Two rows of red motel doors face me, with a small office on the far side. I start walking toward the office, but one of the doors opens. A thin, pale arm emerges; I can only just see it from fifty feet away. It beckons for me. 

I point at myself, mouthing me? 

The hand beckons harder. A little nervous tremor starts in my stomach, some fluttering spasm, but I walk over to the door. It’s so hot that the tar is sticky, and rocks cling to my trainers when my feet lift from the pitch. 

Room 13. The door swings open.

Morgan is inside. 

 “You?” I ask. 

She smiles, freckles shifting across her face, lights across a dance floor. “Me,” she says. “Get in here; I can’t be seen.”

I step inside. Little room, hard gray carpet, smells like cigarettes and piss. “You bailed me out,” I say even as I realize it, because it must be true. She’s standing here, after all.

“Sarah Fiesel,” Morgan says. “For that transaction. If anyone asks, I’m a nurse who worked at Mercy University for your father, and he gave me the money to bail you out.”

“How did you…”

“I can search the Internet, Sean. Are you okay?”

I shake my head. I am not ready to be asked that question. “No, not really. Not even close.” 

Don’t know if I’ve ever felt worse, actually. I’m starving, exhausted. I rub my face and my fingers tremble. “I can’t go back.”

Morgan steps forward, wraps an arm around my back. I resist, leaning away, but she moves in closer. It’s a strange invasion—I barely know her. 

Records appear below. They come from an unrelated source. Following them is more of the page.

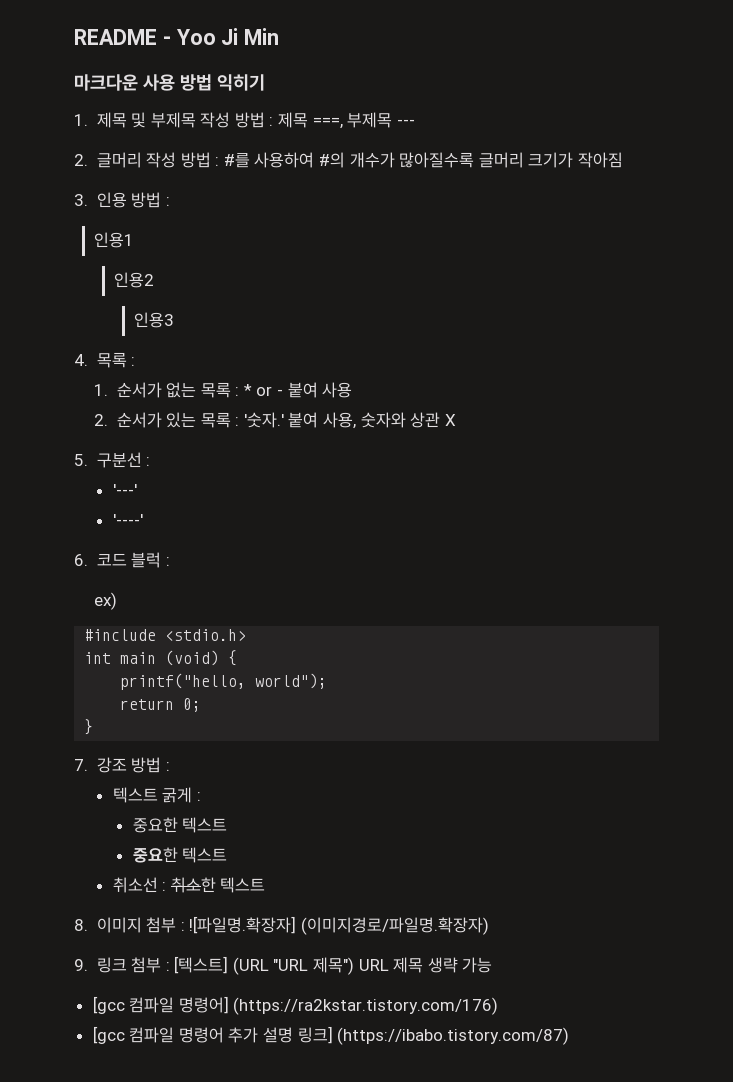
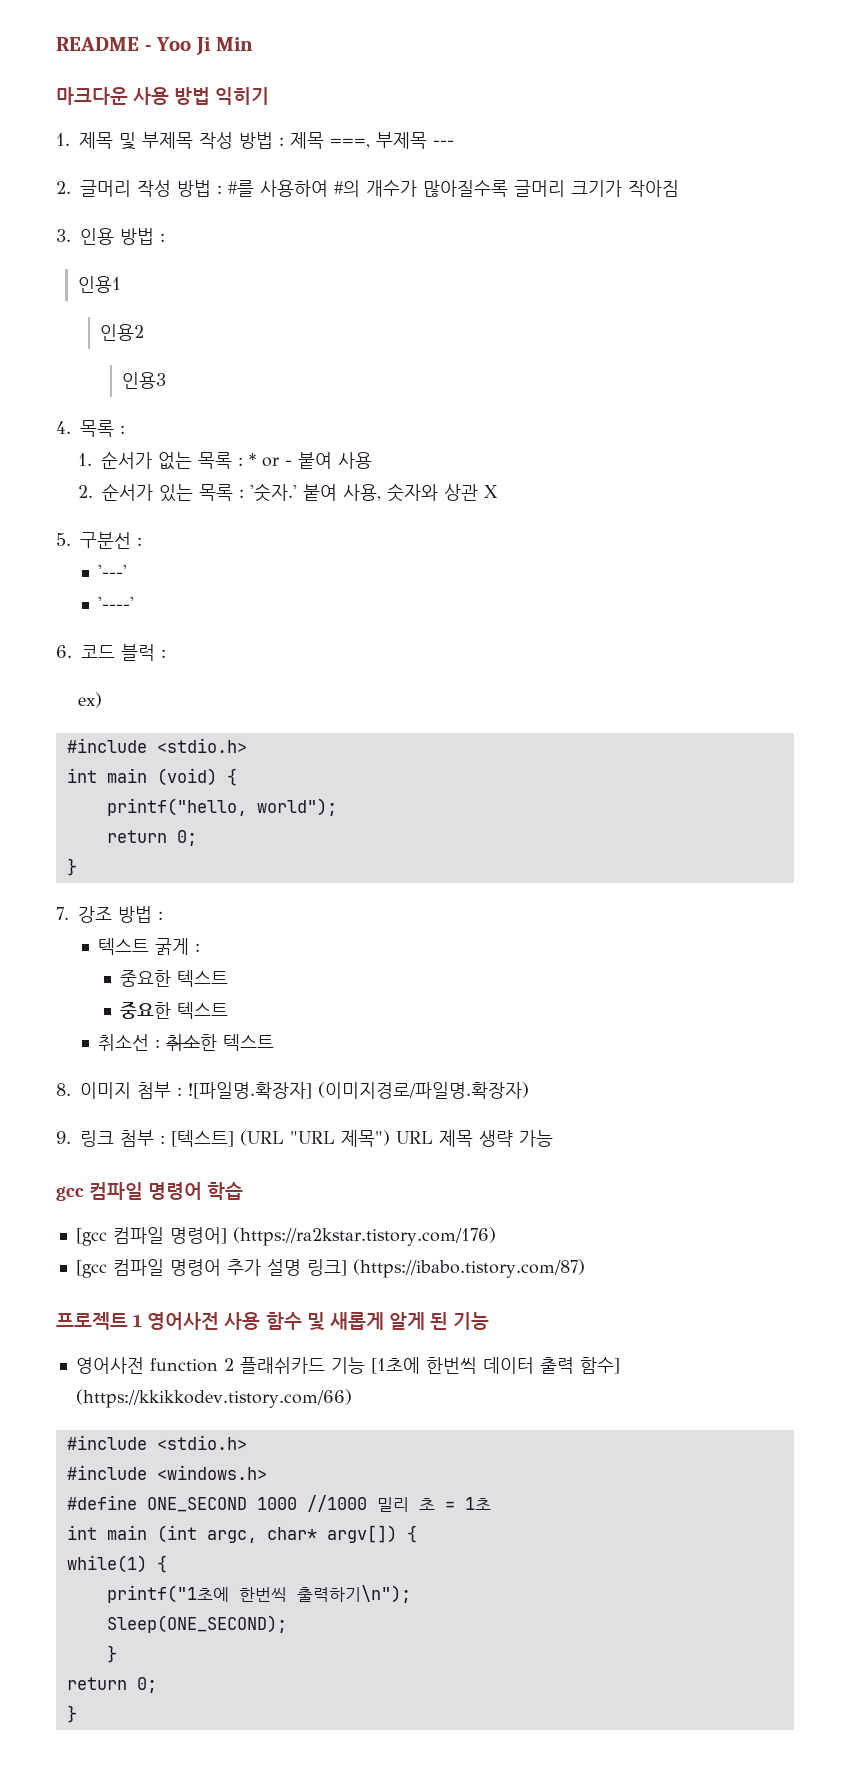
+ gcc 컴파일 명령어 학습
+ 프로젝트 1 영어사전 사용 함수 및 새롭게 알게 된 기능
+ 영어사전 function 2 플래쉬카드 기능 [1초에 한번씩 데이터 출력 함수] (https://kkikkodev.tistory.com/66)
+ #include <stdio.h>
+ #include <windows.h>
+ #define ONE_SECOND 1000 //1000 밀리 초 = 1초
+ int main (int argc, char* argv[]) {
+ while(1) {
+ printf("1초에 한번씩 출력하기\n");
+ Sleep(ONE_SECOND);
+ }
+ return 0;
+ }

But, it feels good. Warm, when I petrified myself so I can survive. When I’m so tired of quivering fear that my whole being is frozen, feeling nothing because if I don’t, I’ll feel everything.

Then both arms are around me, reaching above my elbows, her hair pressed against my collar. The hard knot in my chest that should be my soul starts to melt. Slowly, my hands come up, hug back. 

 I realize what’s happened, where I am. Arrested for killing Kayla. The lies I told the police, the drain plugs in my closet—the fact I’m the last person to see her alive. It’s not over; I’m going back. Back to jail, then to an even worse place, and eventually, strapped to a table and injected with toxins while people watch, happy I’ll be dead. 

When I open my eyes, I see tears ran down my cheeks and onto the back of Morgan’s shirt. Little streaks of wetness, like someone’s pricked her with needles. She pats my back, then releases me. I sniff, looking away so she can’t see my eyes. 

“Get off me,” I whisper, scared to talk any louder, because my voice will be cut with a sob. I turn and stare into the clouded mirror which rests over the chipped pewter sink. “I just want to go home. Back to Ireland. I’m done with this country. I miss my parents, my family.”